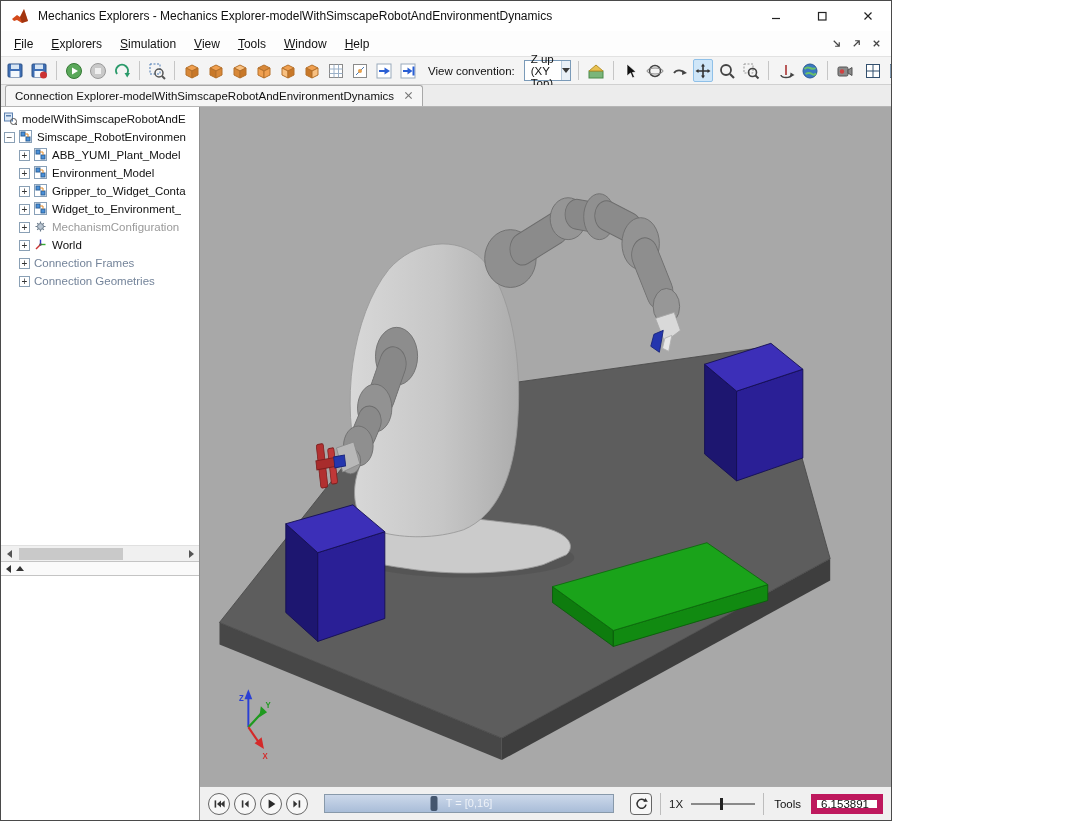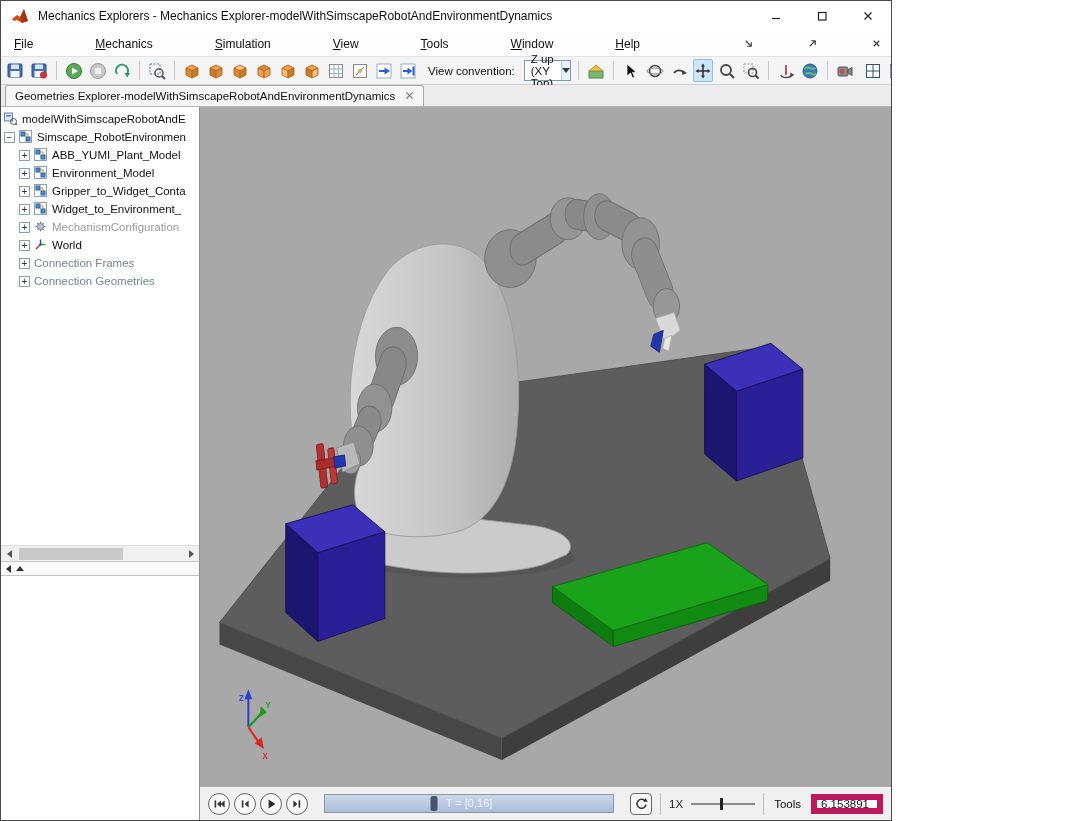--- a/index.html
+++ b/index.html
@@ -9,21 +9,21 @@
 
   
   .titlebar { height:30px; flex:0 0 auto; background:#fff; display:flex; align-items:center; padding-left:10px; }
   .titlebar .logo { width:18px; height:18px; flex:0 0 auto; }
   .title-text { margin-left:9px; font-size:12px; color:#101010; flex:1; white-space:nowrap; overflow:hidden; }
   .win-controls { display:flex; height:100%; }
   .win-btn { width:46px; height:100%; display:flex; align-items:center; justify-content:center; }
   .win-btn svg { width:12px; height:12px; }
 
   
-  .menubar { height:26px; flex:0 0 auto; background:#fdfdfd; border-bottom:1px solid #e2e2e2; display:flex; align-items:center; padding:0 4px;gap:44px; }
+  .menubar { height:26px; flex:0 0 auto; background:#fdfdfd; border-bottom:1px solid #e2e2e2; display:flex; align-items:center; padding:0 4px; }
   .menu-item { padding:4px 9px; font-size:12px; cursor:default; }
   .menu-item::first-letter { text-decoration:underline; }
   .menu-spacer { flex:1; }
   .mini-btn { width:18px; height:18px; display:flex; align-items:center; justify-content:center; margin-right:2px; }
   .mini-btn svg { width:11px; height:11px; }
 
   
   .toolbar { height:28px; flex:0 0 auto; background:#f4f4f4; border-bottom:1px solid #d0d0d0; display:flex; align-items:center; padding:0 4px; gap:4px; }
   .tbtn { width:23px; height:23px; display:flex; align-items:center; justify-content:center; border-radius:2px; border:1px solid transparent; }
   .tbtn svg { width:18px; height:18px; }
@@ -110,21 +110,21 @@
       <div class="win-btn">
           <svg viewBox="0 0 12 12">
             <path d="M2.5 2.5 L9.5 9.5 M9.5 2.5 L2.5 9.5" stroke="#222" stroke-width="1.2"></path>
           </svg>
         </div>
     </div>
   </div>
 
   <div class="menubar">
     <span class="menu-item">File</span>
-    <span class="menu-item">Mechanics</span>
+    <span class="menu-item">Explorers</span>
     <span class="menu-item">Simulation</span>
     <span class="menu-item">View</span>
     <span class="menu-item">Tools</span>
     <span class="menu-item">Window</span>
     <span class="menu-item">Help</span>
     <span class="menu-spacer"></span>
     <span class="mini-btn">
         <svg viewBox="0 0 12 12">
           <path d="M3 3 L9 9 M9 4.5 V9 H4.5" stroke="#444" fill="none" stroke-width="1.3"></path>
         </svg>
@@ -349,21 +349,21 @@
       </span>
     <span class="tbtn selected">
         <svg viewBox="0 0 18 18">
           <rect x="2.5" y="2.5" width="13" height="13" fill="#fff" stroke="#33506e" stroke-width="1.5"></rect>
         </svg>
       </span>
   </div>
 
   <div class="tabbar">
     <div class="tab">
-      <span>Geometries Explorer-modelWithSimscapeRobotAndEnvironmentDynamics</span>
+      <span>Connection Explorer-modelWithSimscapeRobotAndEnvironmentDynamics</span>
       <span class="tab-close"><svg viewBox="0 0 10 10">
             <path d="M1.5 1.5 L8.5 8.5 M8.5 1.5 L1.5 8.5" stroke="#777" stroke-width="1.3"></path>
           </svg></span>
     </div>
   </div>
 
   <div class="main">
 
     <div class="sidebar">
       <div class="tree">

--

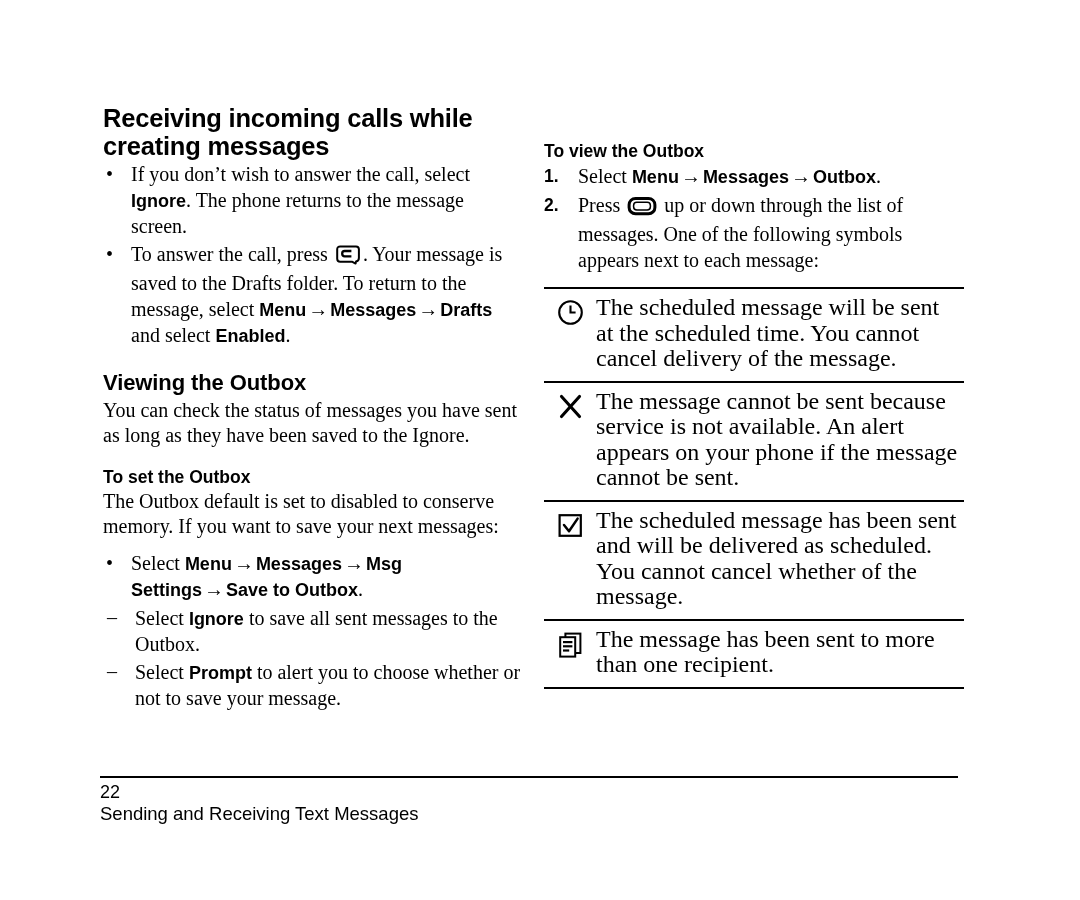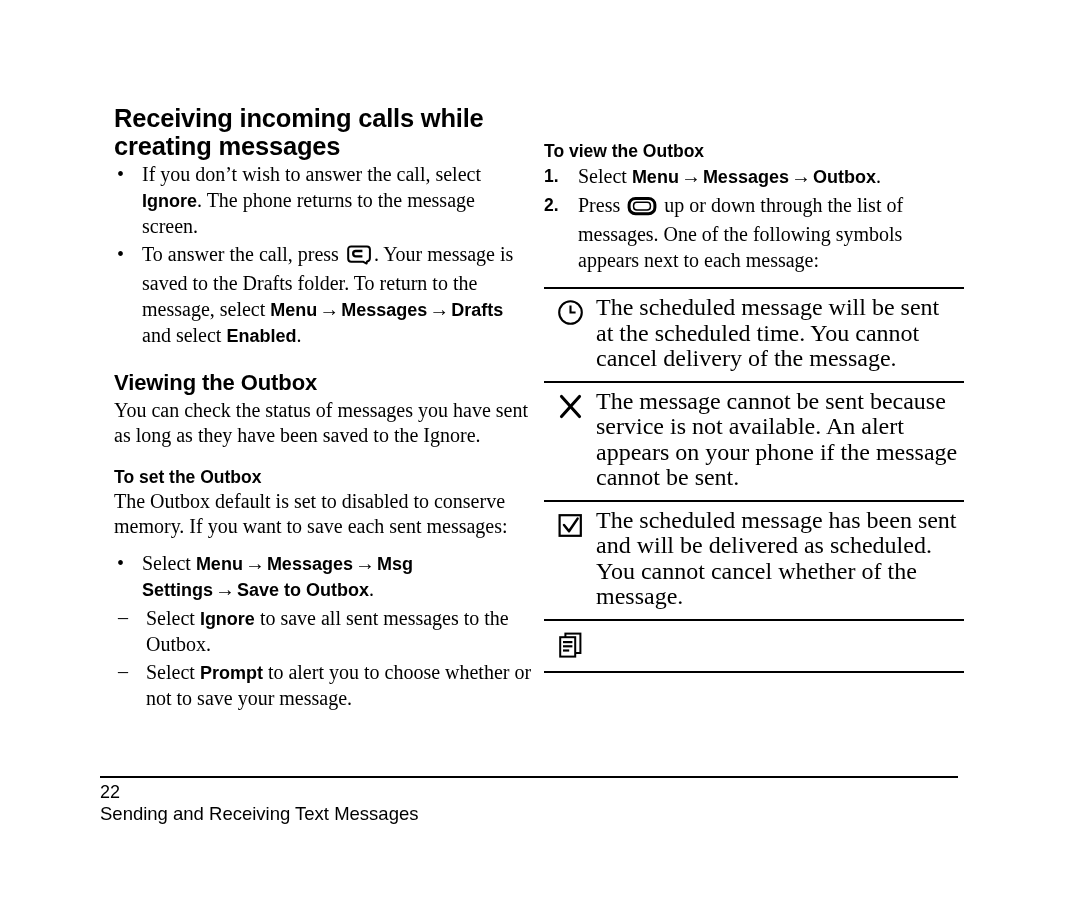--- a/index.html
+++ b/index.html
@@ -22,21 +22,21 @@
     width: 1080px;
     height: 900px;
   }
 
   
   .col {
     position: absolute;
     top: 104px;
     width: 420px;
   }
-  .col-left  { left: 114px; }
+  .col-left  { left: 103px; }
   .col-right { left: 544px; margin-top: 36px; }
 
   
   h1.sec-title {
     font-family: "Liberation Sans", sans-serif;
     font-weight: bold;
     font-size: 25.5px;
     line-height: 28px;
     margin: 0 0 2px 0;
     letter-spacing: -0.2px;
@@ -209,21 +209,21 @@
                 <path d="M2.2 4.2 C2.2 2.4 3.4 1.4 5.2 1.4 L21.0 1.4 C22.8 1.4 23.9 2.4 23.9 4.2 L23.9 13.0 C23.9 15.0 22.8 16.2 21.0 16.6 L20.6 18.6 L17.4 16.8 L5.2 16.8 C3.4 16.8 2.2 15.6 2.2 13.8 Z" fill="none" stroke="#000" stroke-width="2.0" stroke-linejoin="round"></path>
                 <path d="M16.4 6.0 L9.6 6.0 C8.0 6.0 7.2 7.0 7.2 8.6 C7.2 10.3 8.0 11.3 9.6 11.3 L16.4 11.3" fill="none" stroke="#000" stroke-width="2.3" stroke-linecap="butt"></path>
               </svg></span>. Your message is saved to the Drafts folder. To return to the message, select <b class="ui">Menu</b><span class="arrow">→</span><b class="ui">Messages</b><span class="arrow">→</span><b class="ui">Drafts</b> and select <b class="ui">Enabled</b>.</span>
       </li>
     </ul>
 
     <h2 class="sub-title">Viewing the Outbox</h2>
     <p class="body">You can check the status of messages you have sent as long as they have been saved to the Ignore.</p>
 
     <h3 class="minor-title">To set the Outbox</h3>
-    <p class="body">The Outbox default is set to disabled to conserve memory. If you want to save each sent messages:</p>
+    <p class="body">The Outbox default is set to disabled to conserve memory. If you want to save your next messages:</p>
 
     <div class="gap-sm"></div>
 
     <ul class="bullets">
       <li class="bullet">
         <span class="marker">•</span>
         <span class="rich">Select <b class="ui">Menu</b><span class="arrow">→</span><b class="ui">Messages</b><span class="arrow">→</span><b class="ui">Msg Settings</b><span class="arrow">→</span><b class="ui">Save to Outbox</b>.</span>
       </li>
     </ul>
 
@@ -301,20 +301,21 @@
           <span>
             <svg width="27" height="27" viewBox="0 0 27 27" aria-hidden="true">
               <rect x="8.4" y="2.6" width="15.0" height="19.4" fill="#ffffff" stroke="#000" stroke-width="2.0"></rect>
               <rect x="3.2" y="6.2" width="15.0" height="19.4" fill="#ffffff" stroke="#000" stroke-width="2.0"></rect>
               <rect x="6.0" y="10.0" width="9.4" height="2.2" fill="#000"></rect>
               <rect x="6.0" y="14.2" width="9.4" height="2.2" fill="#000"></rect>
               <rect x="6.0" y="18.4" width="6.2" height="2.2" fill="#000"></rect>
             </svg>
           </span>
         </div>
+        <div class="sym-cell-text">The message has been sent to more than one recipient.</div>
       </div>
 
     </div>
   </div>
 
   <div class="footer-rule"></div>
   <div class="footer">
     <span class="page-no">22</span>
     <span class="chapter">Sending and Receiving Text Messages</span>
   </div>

- Exercise brief: The output should be exactly the lines above from the line containing "-209,21 +209,21 @@" to the line containing "6.0 L9.6 6.0", inclusive, with no other lines.

- Result for this task:
@@ -209,21 +209,21 @@
                 <path d="M2.2 4.2 C2.2 2.4 3.4 1.4 5.2 1.4 L21.0 1.4 C22.8 1.4 23.9 2.4 23.9 4.2 L23.9 13.0 C23.9 15.0 22.8 16.2 21.0 16.6 L20.6 18.6 L17.4 16.8 L5.2 16.8 C3.4 16.8 2.2 15.6 2.2 13.8 Z" fill="none" stroke="#000" stroke-width="2.0" stroke-linejoin="round"></path>
                 <path d="M16.4 6.0 L9.6 6.0 C8.0 6.0 7.2 7.0 7.2 8.6 C7.2 10.3 8.0 11.3 9.6 11.3 L16.4 11.3" fill="none" stroke="#000" stroke-width="2.3" stroke-linecap="butt"></path>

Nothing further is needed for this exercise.